---------- Information provided
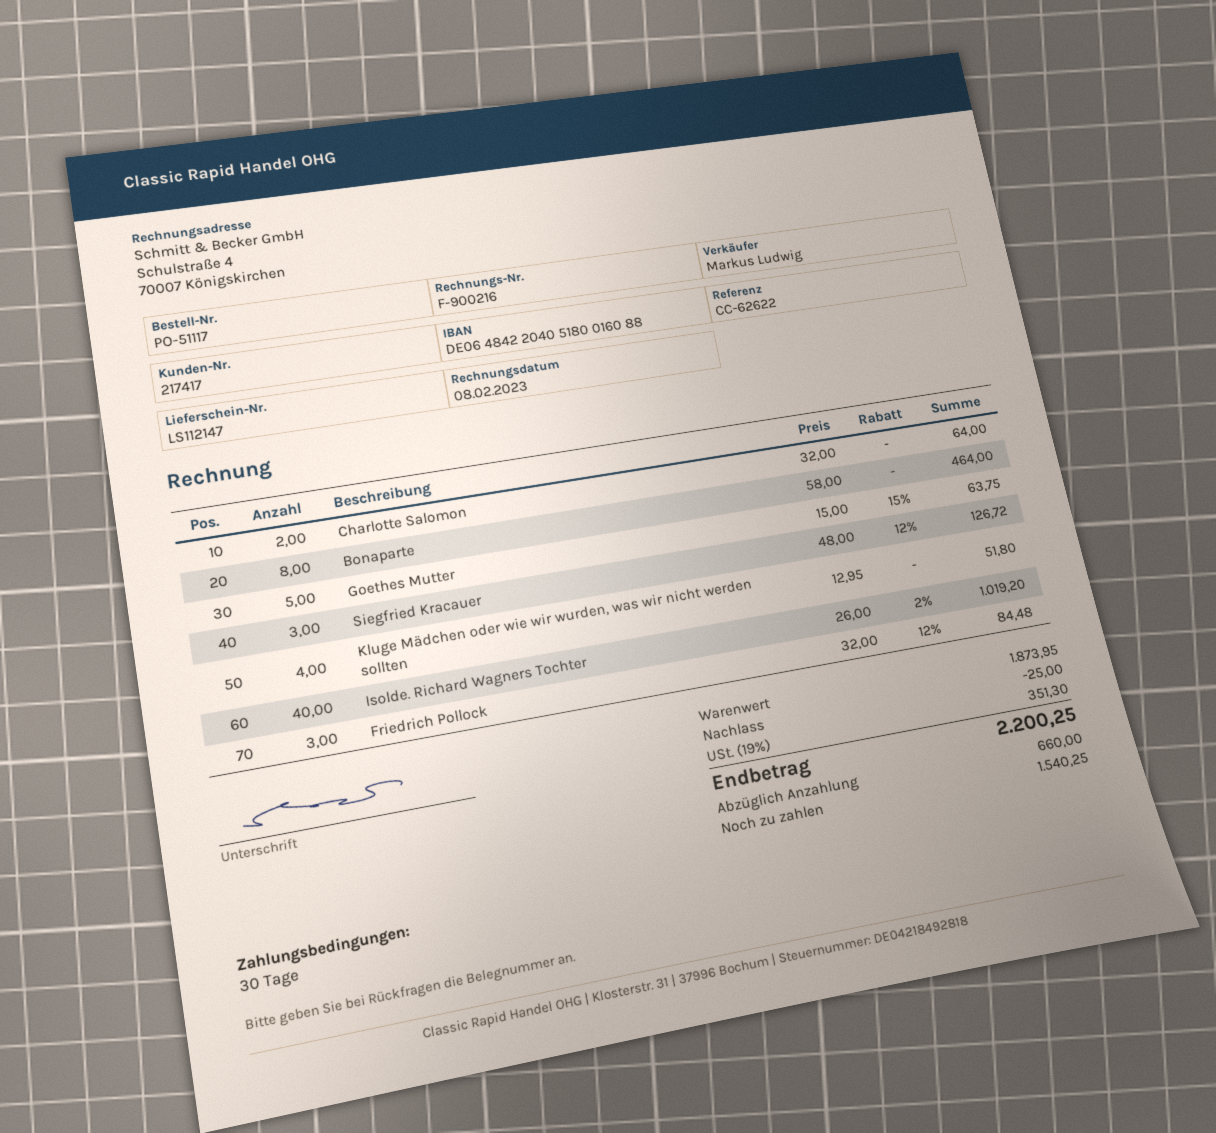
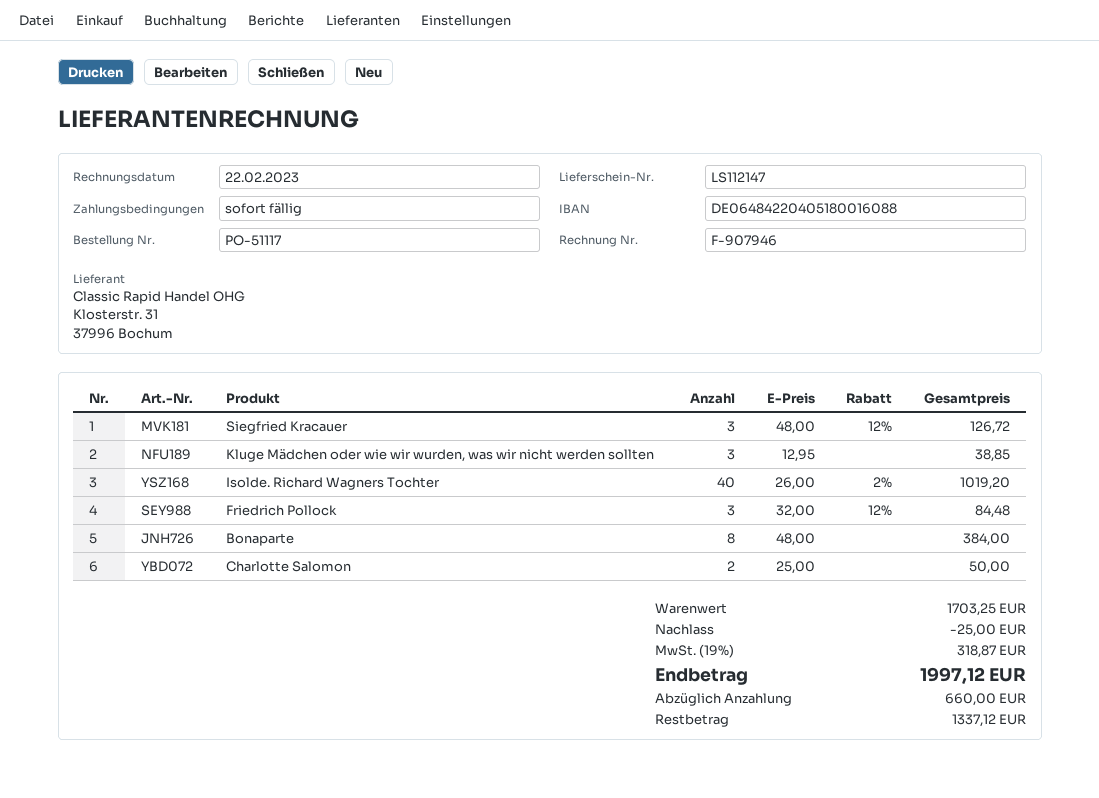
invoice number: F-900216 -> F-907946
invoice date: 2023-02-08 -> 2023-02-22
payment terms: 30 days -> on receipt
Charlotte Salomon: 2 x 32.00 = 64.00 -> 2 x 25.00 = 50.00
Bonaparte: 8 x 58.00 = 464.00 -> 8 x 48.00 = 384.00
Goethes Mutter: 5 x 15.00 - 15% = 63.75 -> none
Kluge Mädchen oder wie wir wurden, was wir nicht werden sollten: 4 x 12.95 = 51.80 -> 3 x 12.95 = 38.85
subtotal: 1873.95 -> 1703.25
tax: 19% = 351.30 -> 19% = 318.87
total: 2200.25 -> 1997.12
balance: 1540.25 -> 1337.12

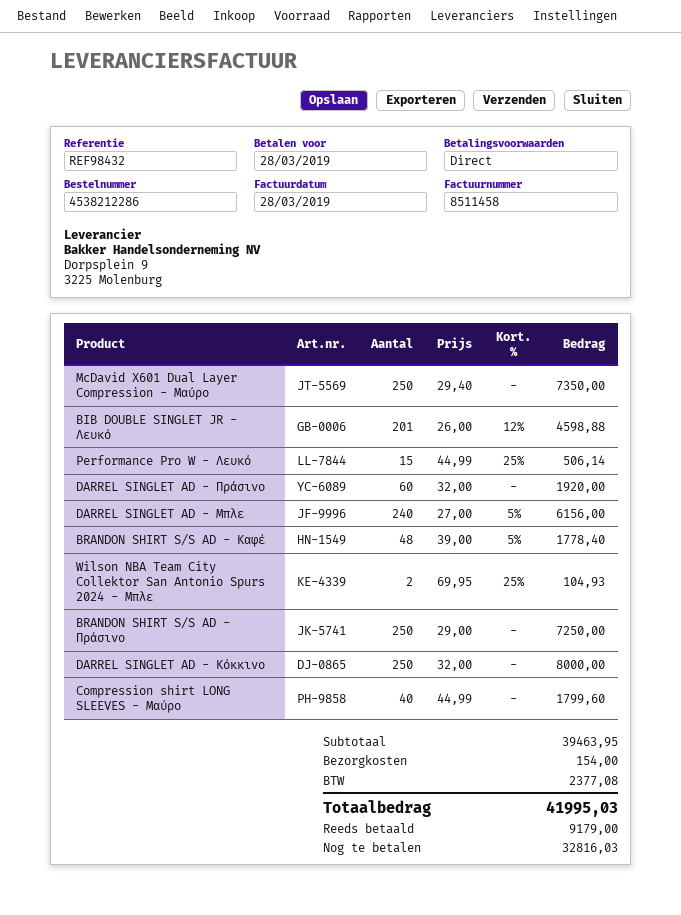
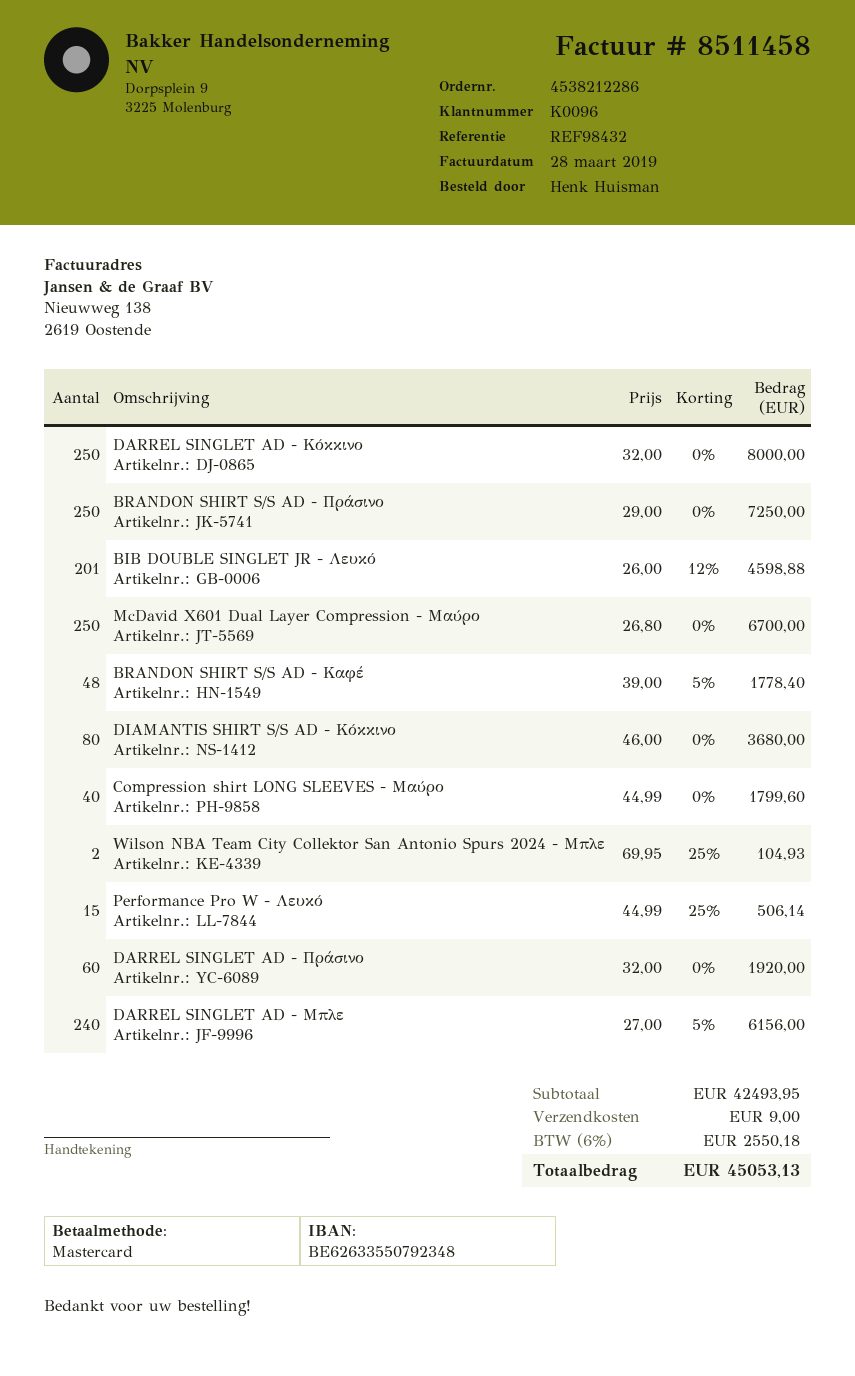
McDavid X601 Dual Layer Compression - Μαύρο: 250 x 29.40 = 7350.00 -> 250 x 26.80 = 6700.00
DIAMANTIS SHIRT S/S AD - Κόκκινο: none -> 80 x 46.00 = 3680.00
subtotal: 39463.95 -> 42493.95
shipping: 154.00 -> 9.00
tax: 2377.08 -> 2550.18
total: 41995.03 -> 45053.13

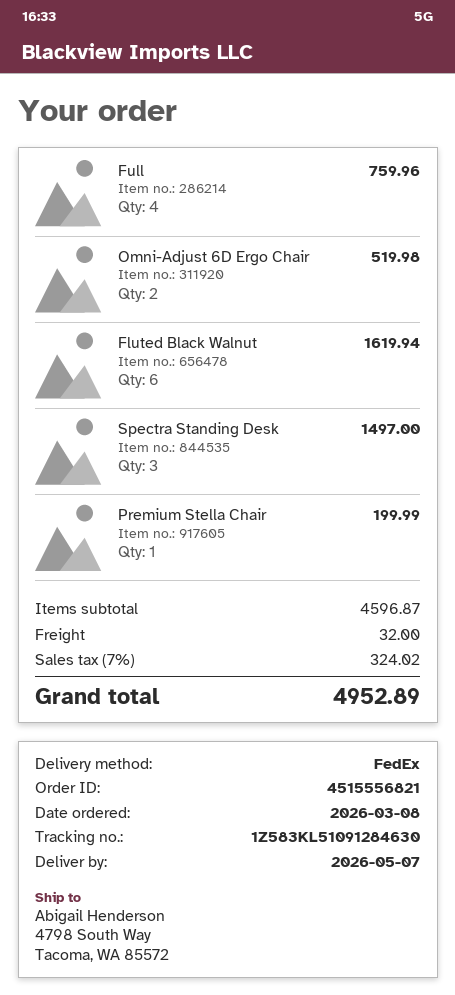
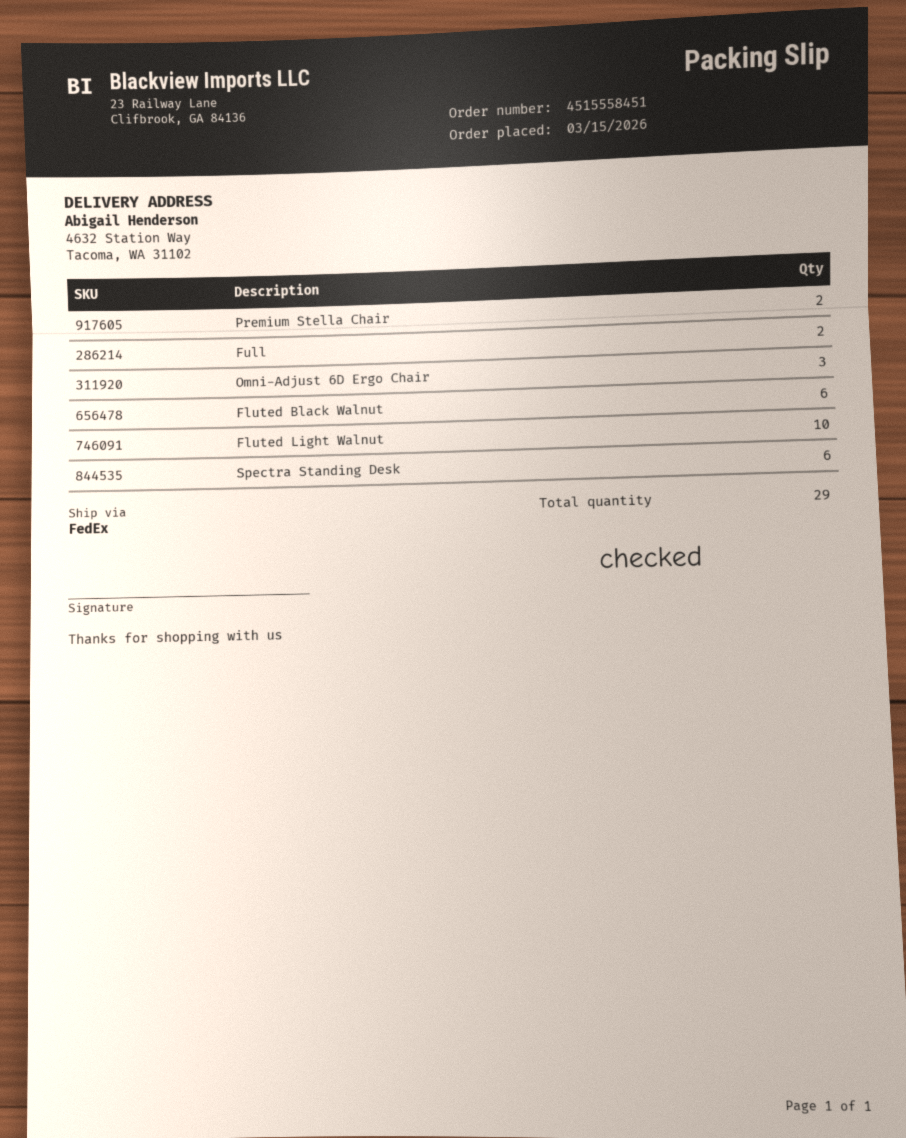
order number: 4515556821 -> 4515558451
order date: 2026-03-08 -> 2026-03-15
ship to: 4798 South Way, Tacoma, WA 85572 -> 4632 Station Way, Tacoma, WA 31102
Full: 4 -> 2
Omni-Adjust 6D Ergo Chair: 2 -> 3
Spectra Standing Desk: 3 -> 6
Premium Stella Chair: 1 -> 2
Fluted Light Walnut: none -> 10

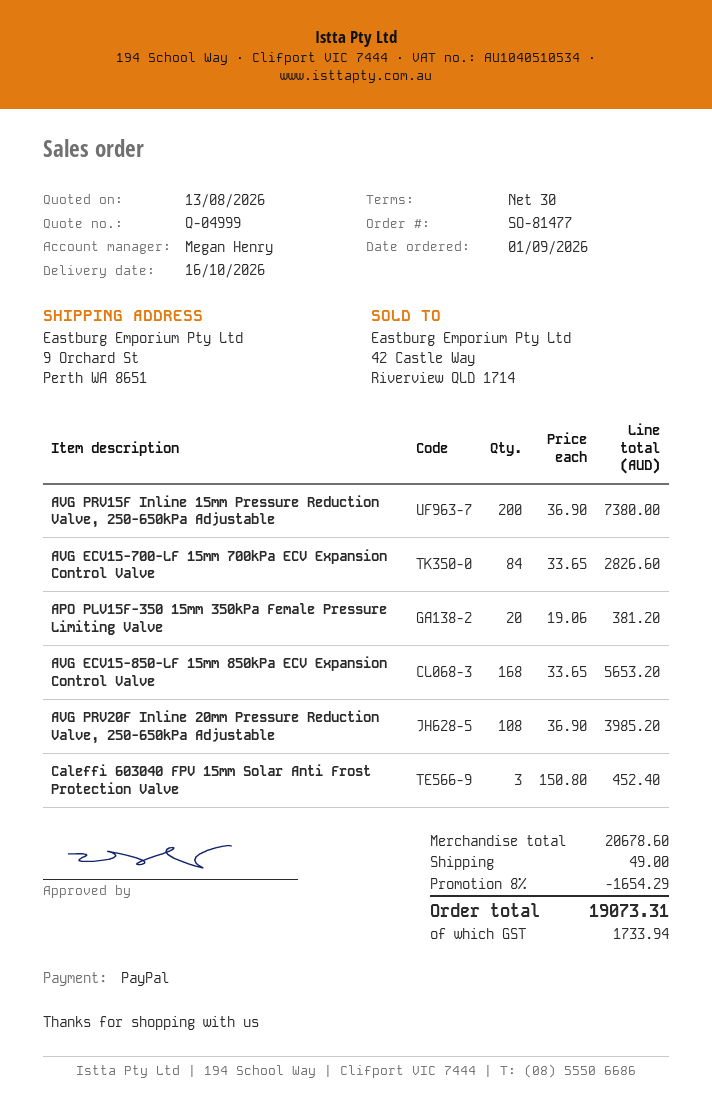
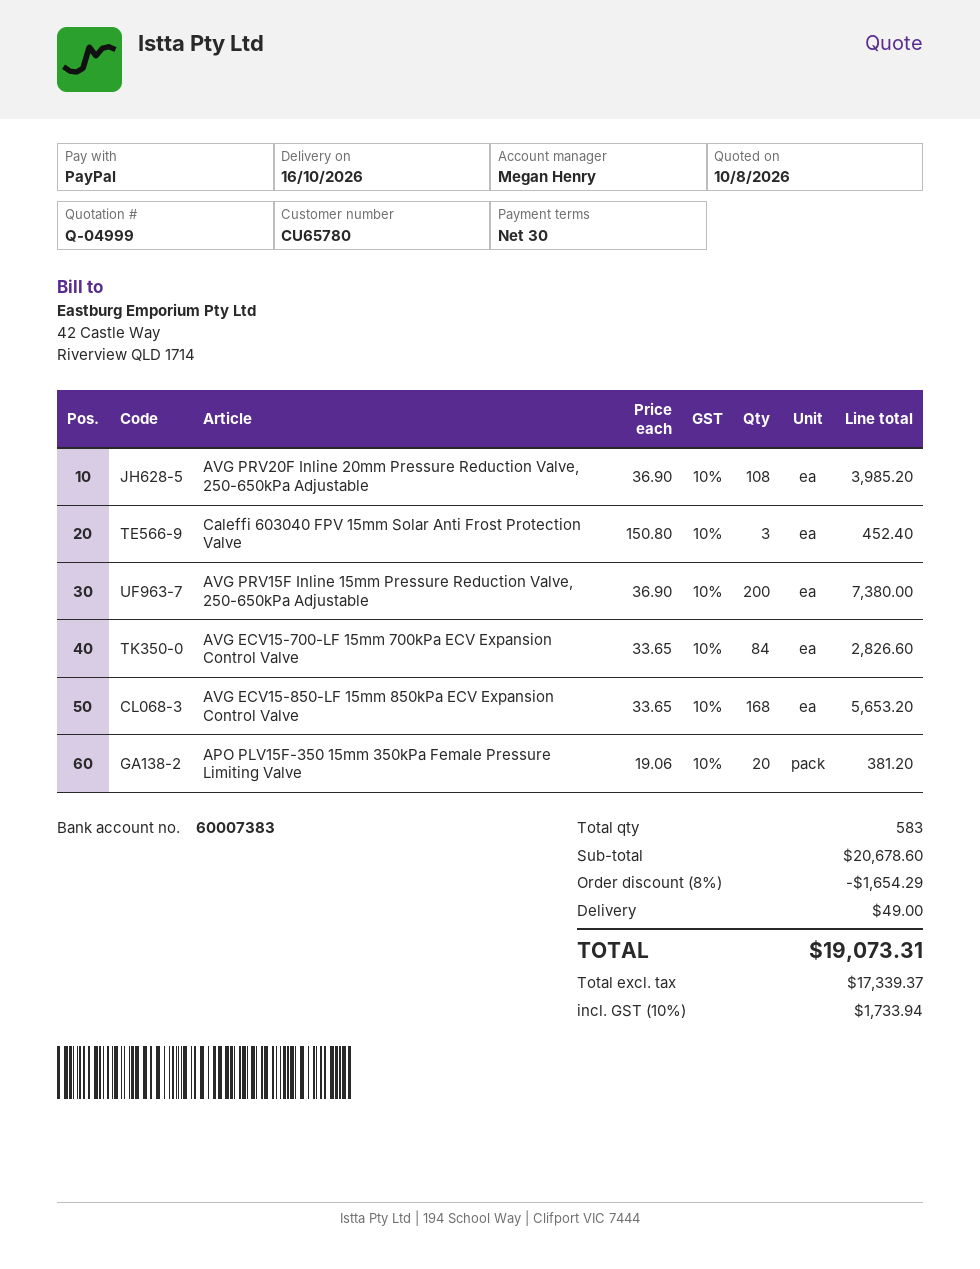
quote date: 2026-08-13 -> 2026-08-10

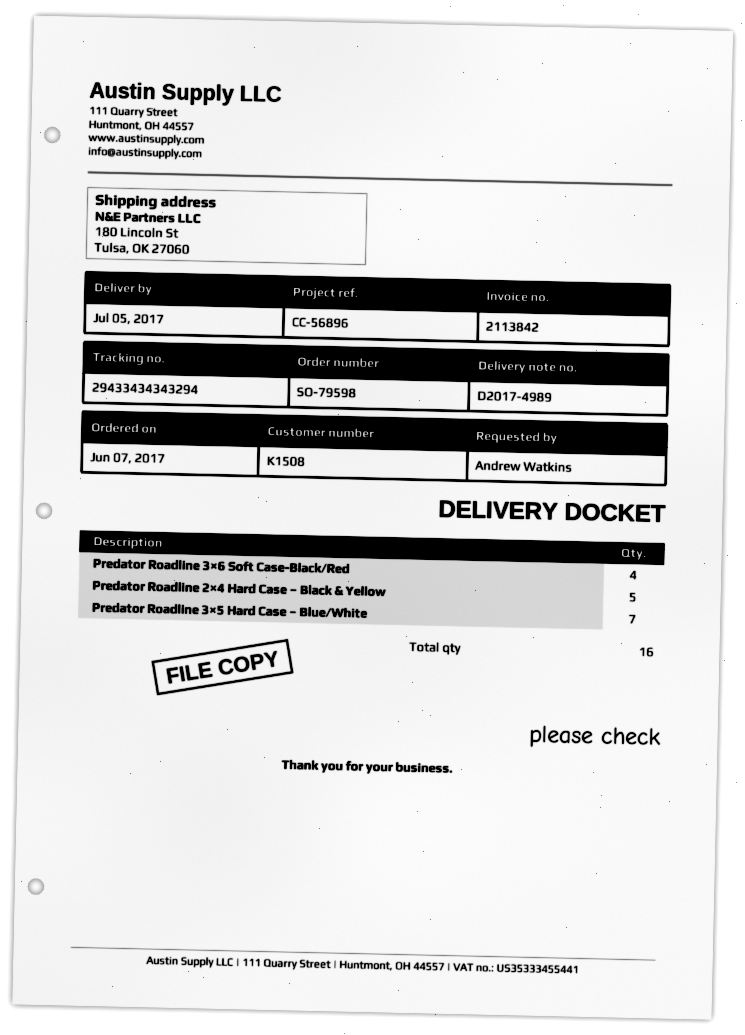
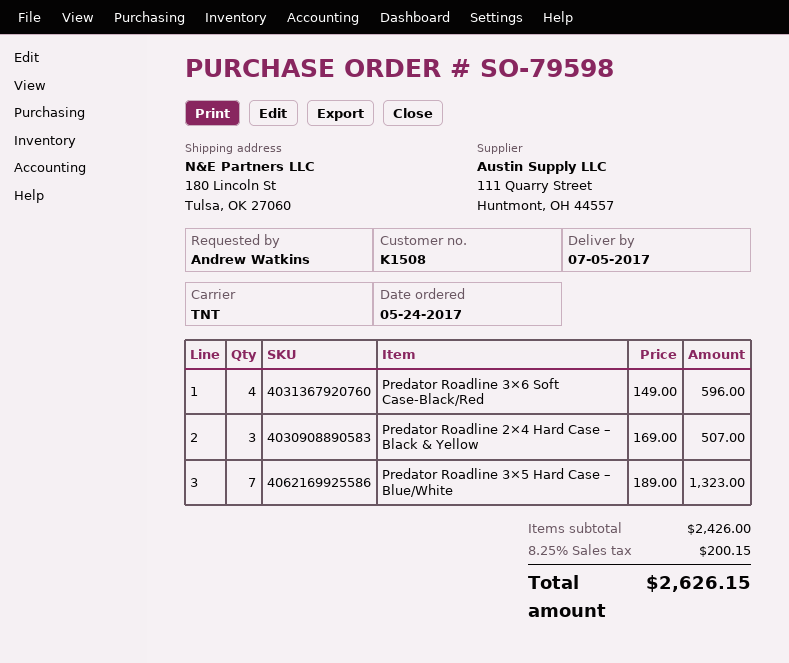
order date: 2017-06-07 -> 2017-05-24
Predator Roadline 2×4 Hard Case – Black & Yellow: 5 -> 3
--------------------
- **Task to carry out**: Restate the listing above word for word. Leave the images out.

- **Solved exercise**:
invoice number: F-900216 -> F-907946
invoice date: 2023-02-08 -> 2023-02-22
payment terms: 30 days -> on receipt
Charlotte Salomon: 2 x 32.00 = 64.00 -> 2 x 25.00 = 50.00
Bonaparte: 8 x 58.00 = 464.00 -> 8 x 48.00 = 384.00
Goethes Mutter: 5 x 15.00 - 15% = 63.75 -> none
Kluge Mädchen oder wie wir wurden, was wir nicht werden sollten: 4 x 12.95 = 51.80 -> 3 x 12.95 = 38.85
subtotal: 1873.95 -> 1703.25
tax: 19% = 351.30 -> 19% = 318.87
total: 2200.25 -> 1997.12
balance: 1540.25 -> 1337.12

McDavid X601 Dual Layer Compression - Μαύρο: 250 x 29.40 = 7350.00 -> 250 x 26.80 = 6700.00
DIAMANTIS SHIRT S/S AD - Κόκκινο: none -> 80 x 46.00 = 3680.00
subtotal: 39463.95 -> 42493.95
shipping: 154.00 -> 9.00
tax: 2377.08 -> 2550.18
total: 41995.03 -> 45053.13

order number: 4515556821 -> 4515558451
order date: 2026-03-08 -> 2026-03-15
ship to: 4798 South Way, Tacoma, WA 85572 -> 4632 Station Way, Tacoma, WA 31102
Full: 4 -> 2
Omni-Adjust 6D Ergo Chair: 2 -> 3
Spectra Standing Desk: 3 -> 6
Premium Stella Chair: 1 -> 2
Fluted Light Walnut: none -> 10

quote date: 2026-08-13 -> 2026-08-10

order date: 2017-06-07 -> 2017-05-24
Predator Roadline 2×4 Hard Case – Black & Yellow: 5 -> 3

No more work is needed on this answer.